Dataset extract:
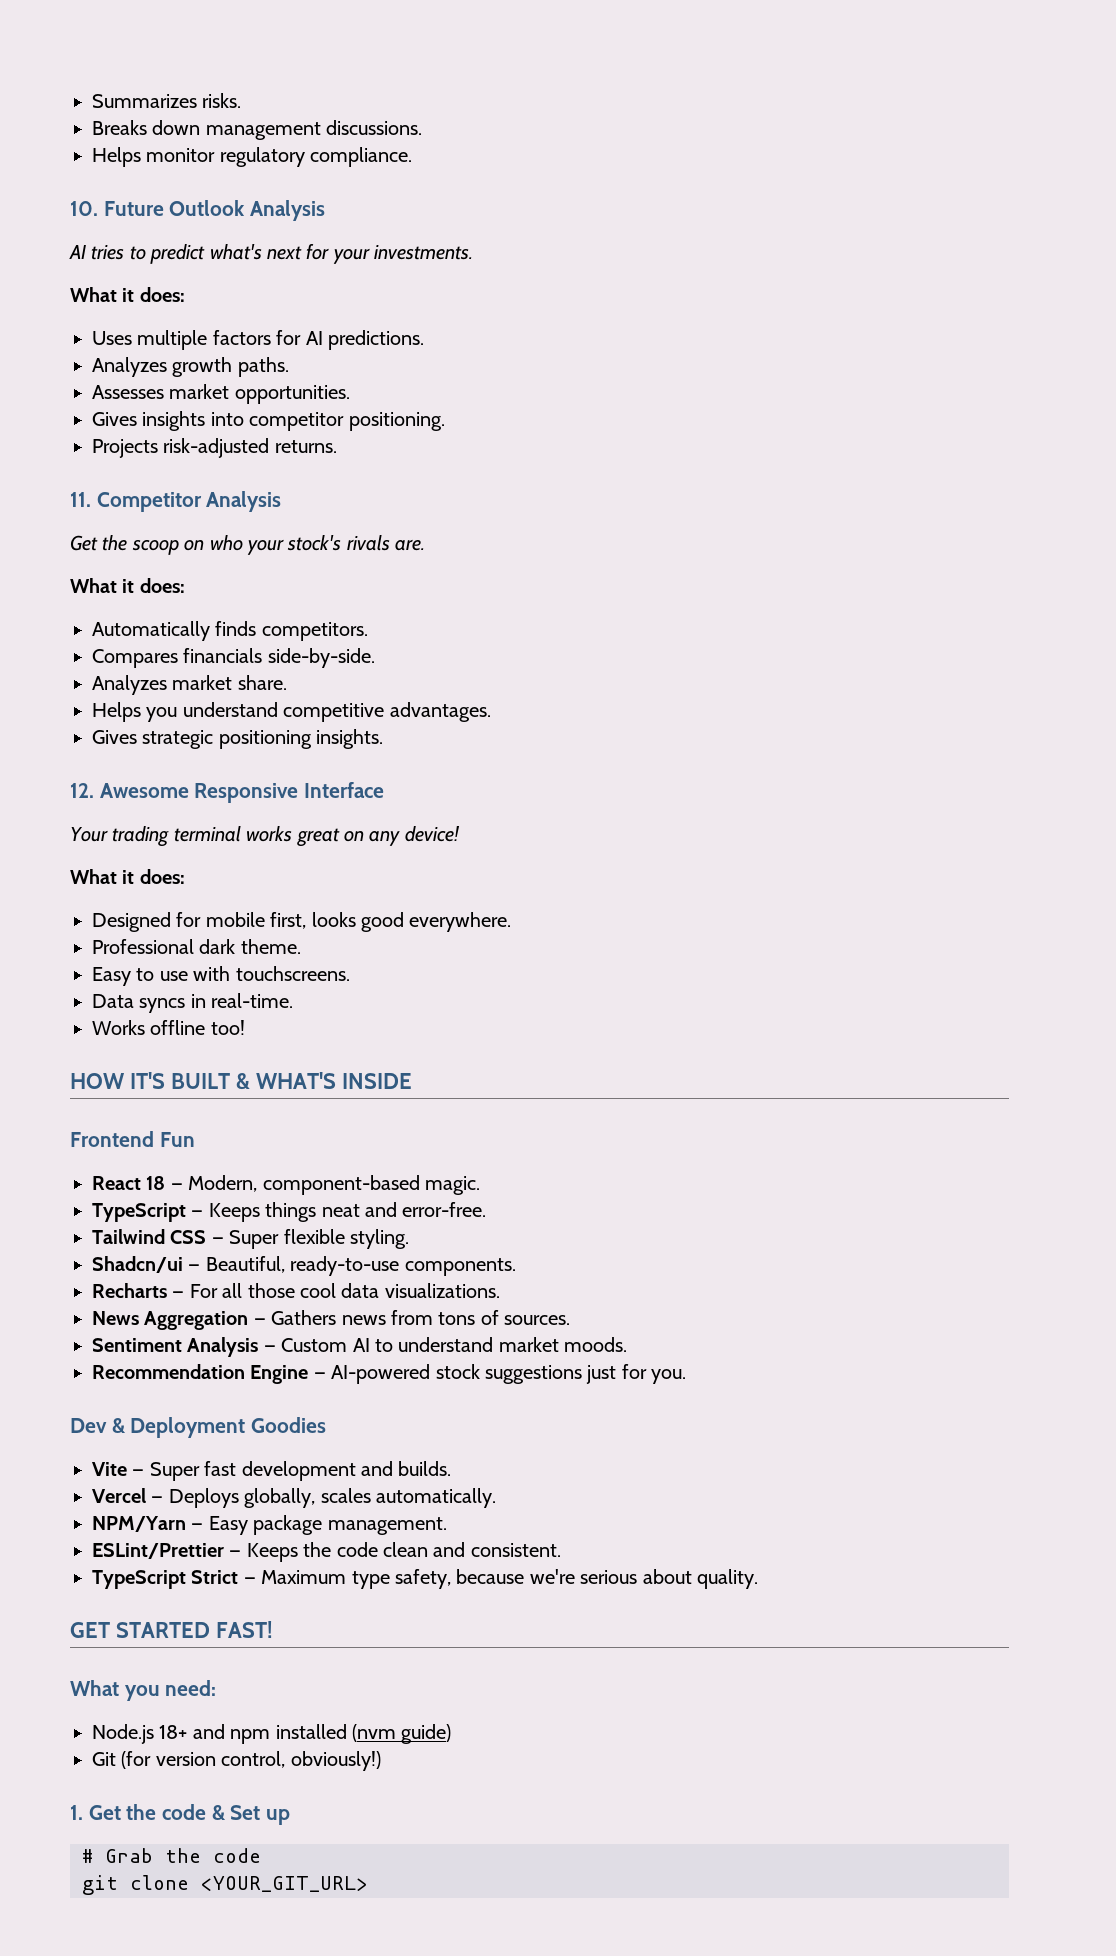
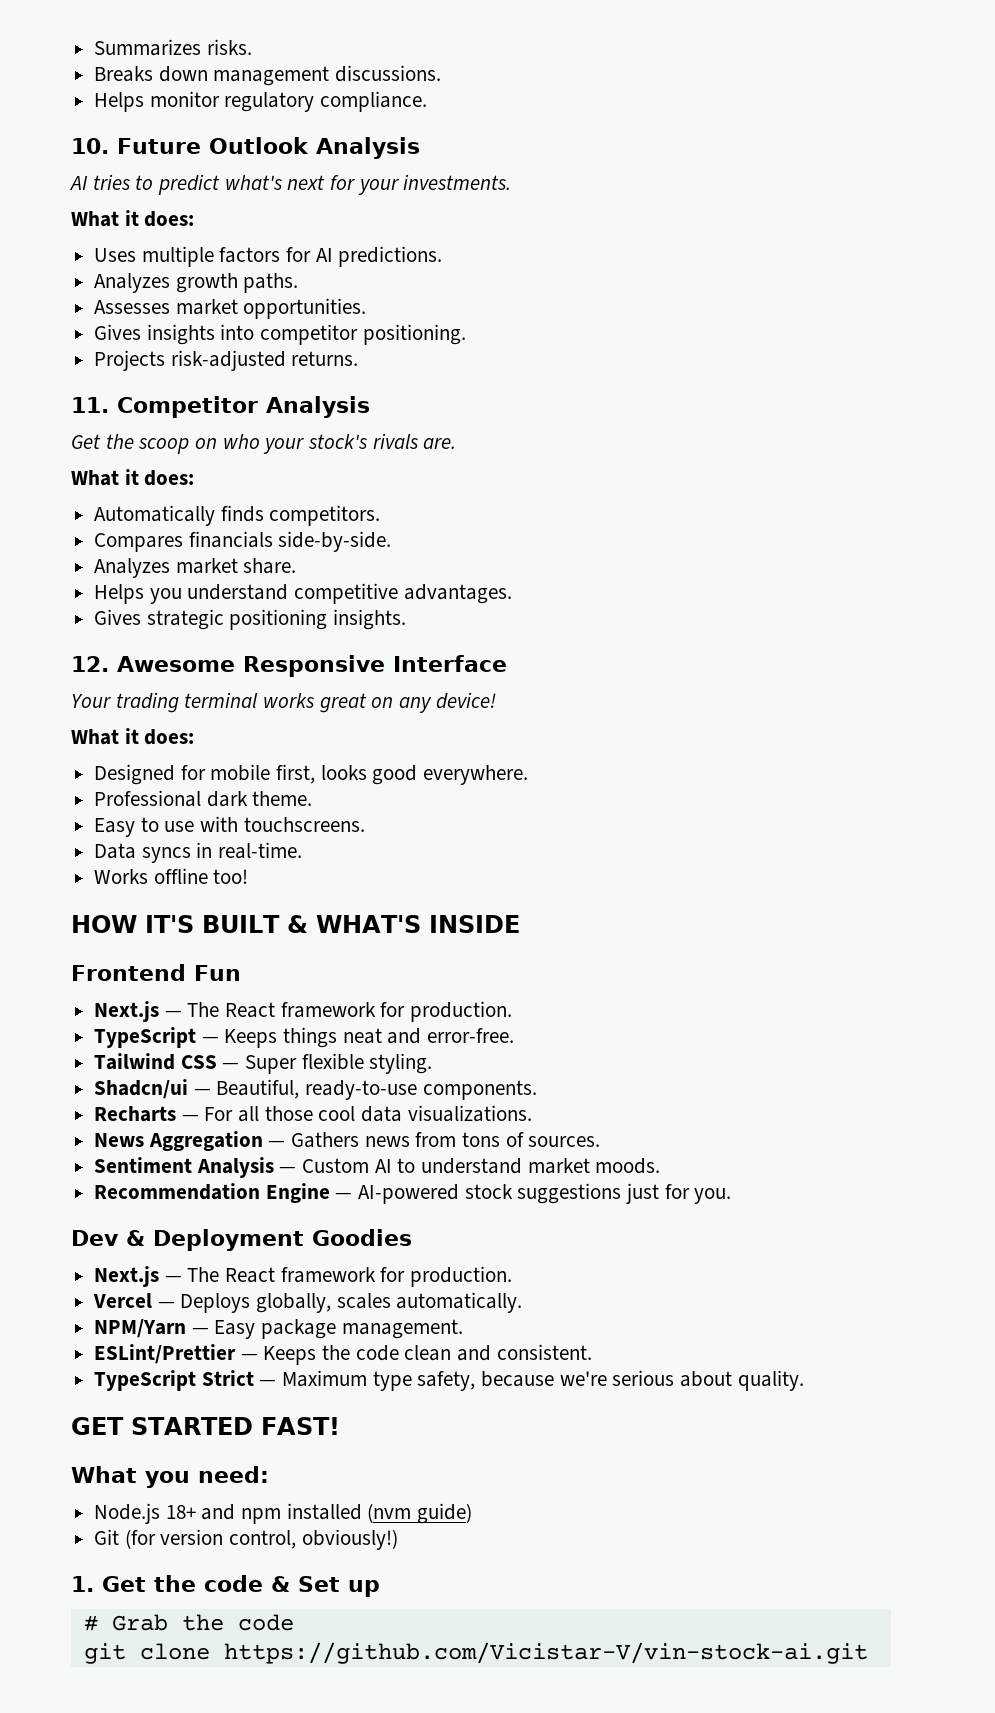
  Frontend Fun
- React 18 — Modern, component-based magic.
+ Next.js — The React framework for production.
  Dev & Deployment Goodies
- Vite — Super fast development and builds.
+ Next.js — The React framework for production.
- git clone <YOUR_GIT_URL>
+ git clone https://github.com/Vicistar-V/vin-stock-ai.git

Task description:
Copy exactly, and only, the lines from the line that contains "- git clone <YOUR_GIT_URL>" through the end of the data above.

The completed task:
- git clone <YOUR_GIT_URL>
+ git clone https://github.com/Vicistar-V/vin-stock-ai.git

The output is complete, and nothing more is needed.